_Edit tracking data_.
§

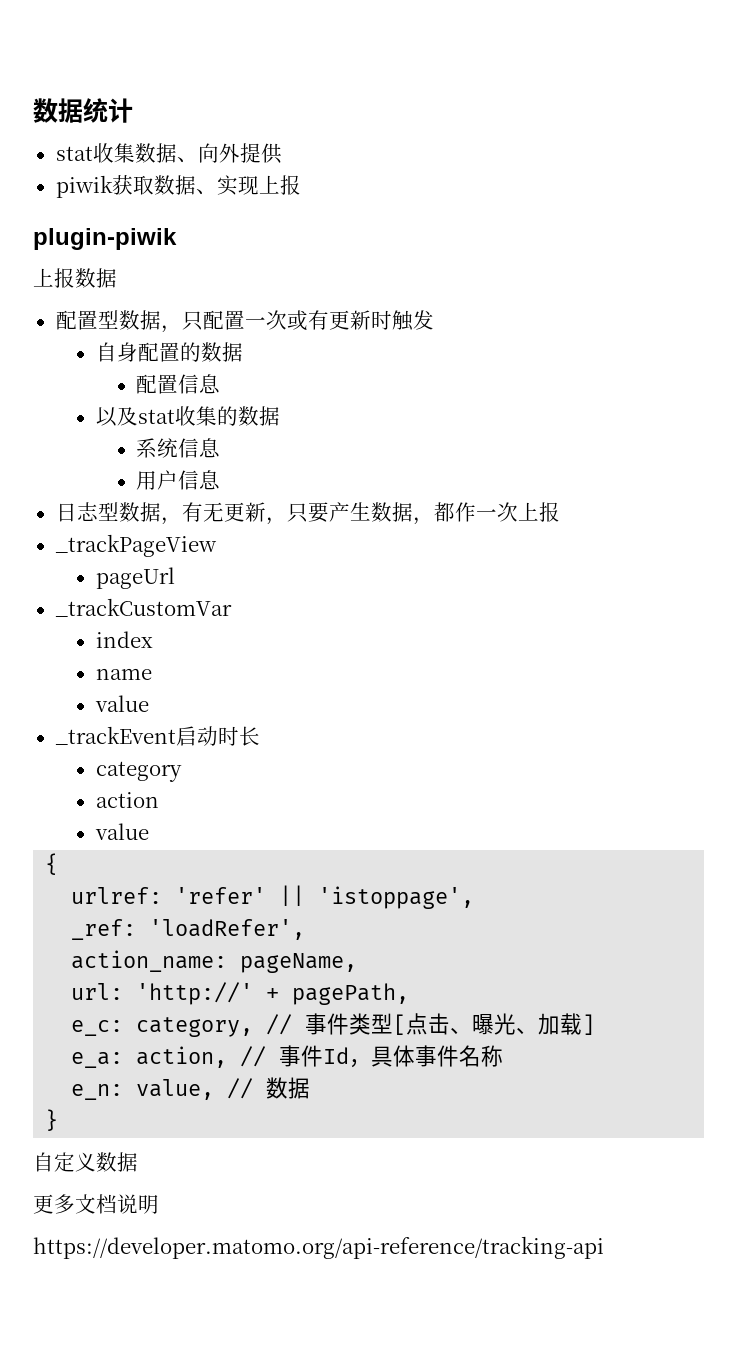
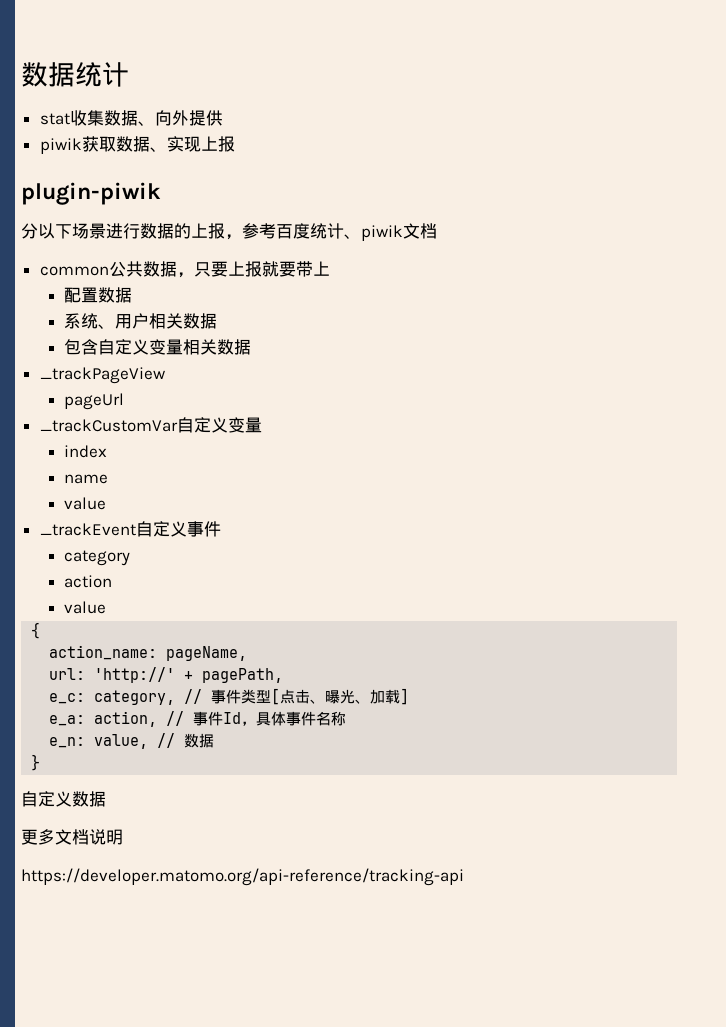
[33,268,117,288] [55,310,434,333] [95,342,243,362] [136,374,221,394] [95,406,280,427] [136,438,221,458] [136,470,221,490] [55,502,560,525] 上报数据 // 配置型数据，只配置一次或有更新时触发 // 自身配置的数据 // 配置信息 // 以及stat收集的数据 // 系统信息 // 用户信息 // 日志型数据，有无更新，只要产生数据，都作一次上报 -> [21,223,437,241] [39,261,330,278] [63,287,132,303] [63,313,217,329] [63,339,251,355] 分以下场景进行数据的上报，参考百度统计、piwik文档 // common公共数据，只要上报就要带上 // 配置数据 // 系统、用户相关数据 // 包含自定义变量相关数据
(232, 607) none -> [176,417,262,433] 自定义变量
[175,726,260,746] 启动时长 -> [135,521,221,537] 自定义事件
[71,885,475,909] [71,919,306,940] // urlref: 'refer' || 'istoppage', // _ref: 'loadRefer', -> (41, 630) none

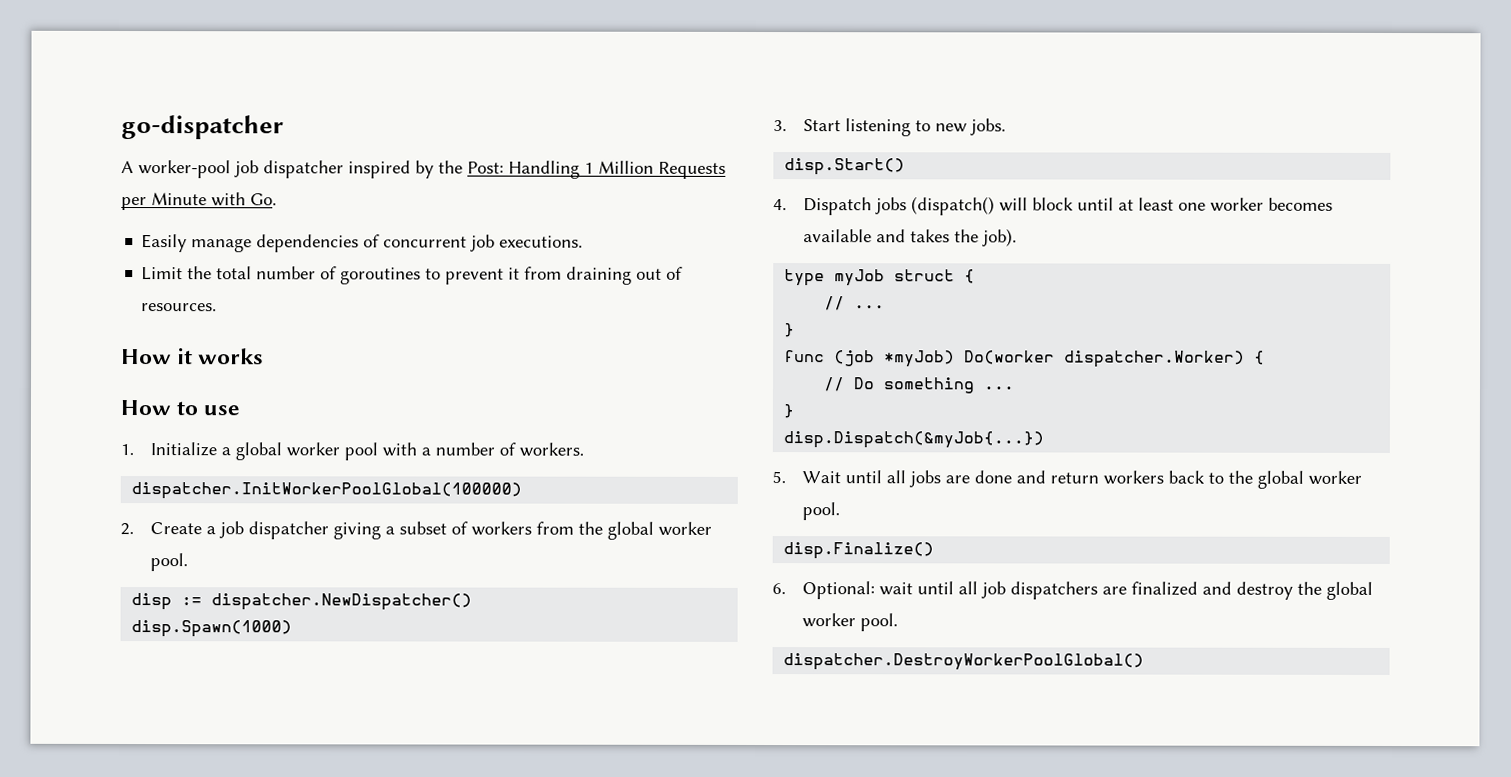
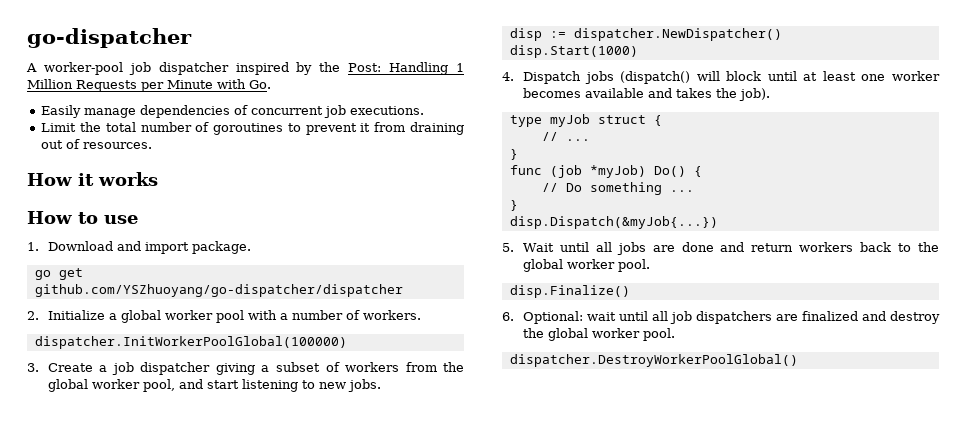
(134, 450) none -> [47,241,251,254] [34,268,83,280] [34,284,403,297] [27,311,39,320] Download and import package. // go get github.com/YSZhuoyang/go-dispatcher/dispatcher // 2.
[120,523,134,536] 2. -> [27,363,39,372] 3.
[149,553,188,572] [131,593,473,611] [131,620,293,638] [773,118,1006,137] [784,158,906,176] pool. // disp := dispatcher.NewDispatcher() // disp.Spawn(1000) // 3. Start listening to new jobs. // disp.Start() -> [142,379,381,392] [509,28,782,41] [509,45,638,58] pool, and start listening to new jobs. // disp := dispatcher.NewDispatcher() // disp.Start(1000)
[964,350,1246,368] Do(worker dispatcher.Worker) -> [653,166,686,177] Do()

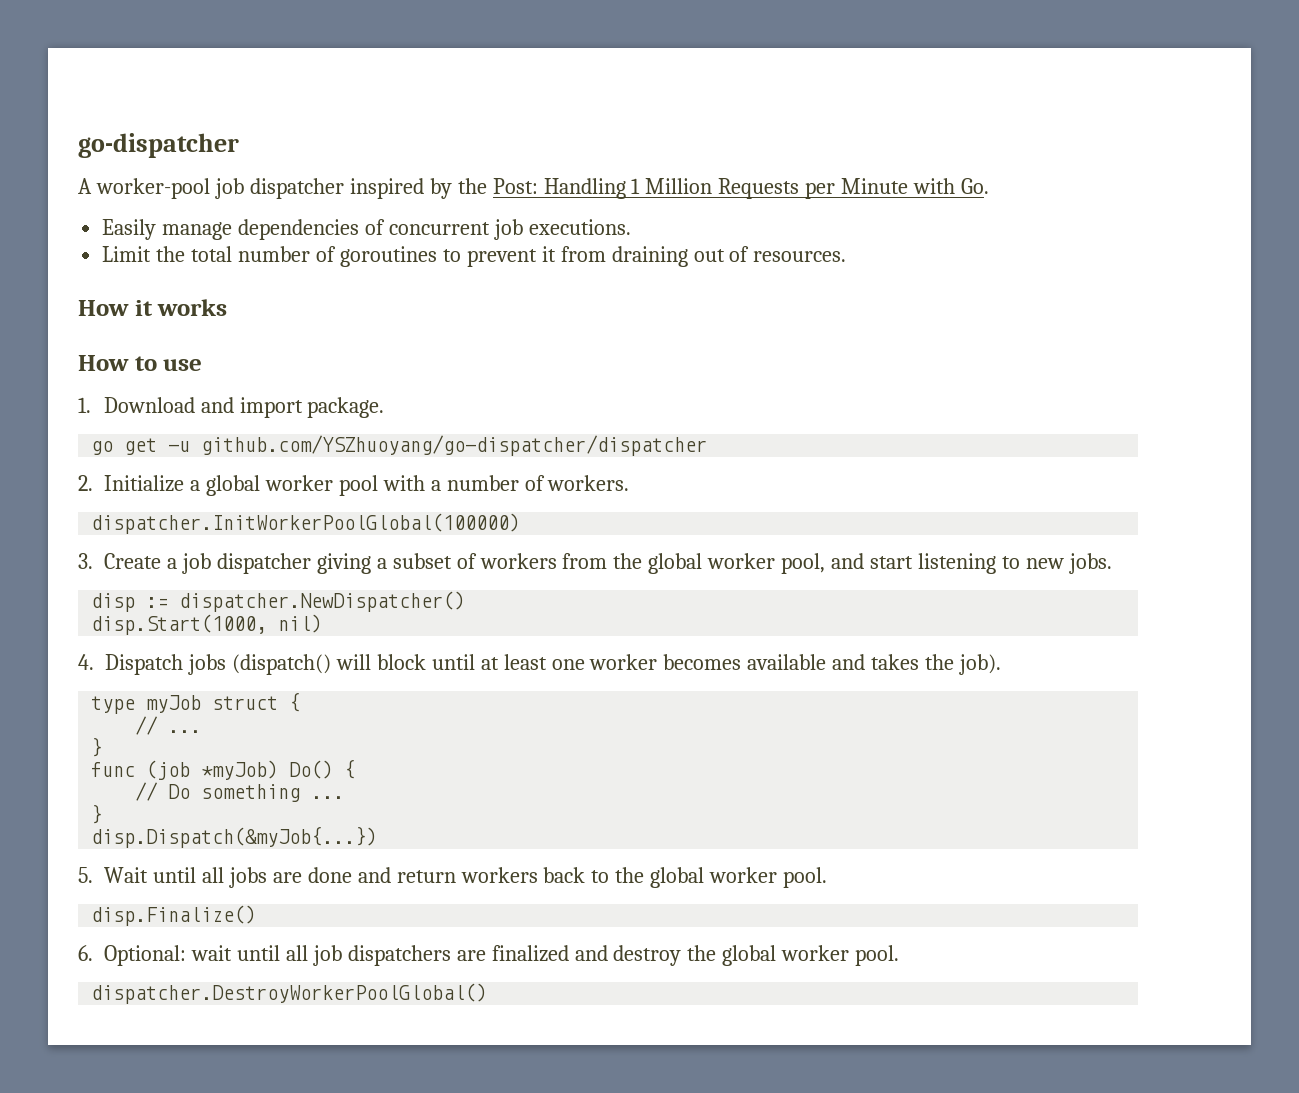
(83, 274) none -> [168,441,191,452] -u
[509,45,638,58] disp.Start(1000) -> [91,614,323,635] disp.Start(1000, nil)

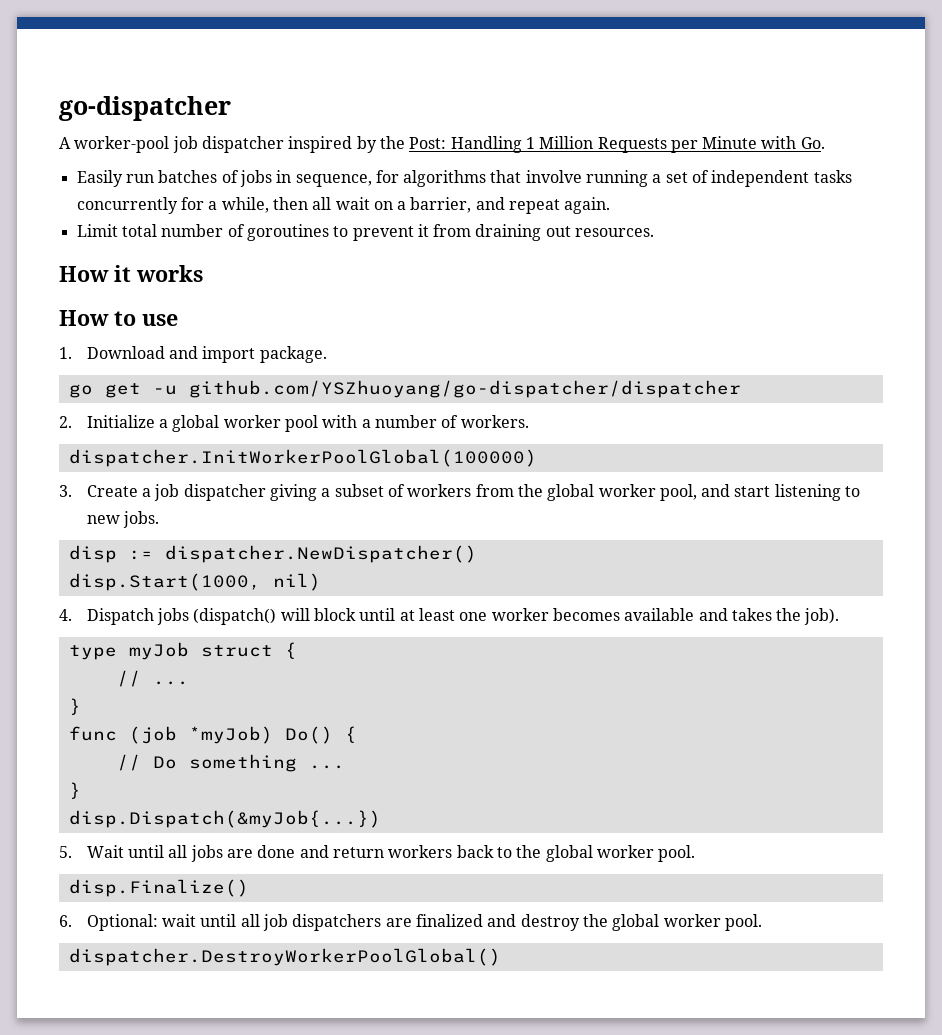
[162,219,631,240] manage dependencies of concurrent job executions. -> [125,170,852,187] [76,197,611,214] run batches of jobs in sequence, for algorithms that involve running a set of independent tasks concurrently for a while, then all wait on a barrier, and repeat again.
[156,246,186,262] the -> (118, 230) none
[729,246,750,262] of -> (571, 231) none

§

_Prompt_.
Final stretch of the data: repeat exactly each line from the one containing "(232, 607) none -> [176,417,262,433] 自定义变量" through the last, and omit all pictures.

_Written response_.
(232, 607) none -> [176,417,262,433] 自定义变量
[175,726,260,746] 启动时长 -> [135,521,221,537] 自定义事件
[71,885,475,909] [71,919,306,940] // urlref: 'refer' || 'istoppage', // _ref: 'loadRefer', -> (41, 630) none

(134, 450) none -> [47,241,251,254] [34,268,83,280] [34,284,403,297] [27,311,39,320] Download and import package. // go get github.com/YSZhuoyang/go-dispatcher/dispatcher // 2.
[120,523,134,536] 2. -> [27,363,39,372] 3.
[149,553,188,572] [131,593,473,611] [131,620,293,638] [773,118,1006,137] [784,158,906,176] pool. // disp := dispatcher.NewDispatcher() // disp.Spawn(1000) // 3. Start listening to new jobs. // disp.Start() -> [142,379,381,392] [509,28,782,41] [509,45,638,58] pool, and start listening to new jobs. // disp := dispatcher.NewDispatcher() // disp.Start(1000)
[964,350,1246,368] Do(worker dispatcher.Worker) -> [653,166,686,177] Do()

(83, 274) none -> [168,441,191,452] -u
[509,45,638,58] disp.Start(1000) -> [91,614,323,635] disp.Start(1000, nil)

[162,219,631,240] manage dependencies of concurrent job executions. -> [125,170,852,187] [76,197,611,214] run batches of jobs in sequence, for algorithms that involve running a set of independent tasks concurrently for a while, then all wait on a barrier, and repeat again.
[156,246,186,262] the -> (118, 230) none
[729,246,750,262] of -> (571, 231) none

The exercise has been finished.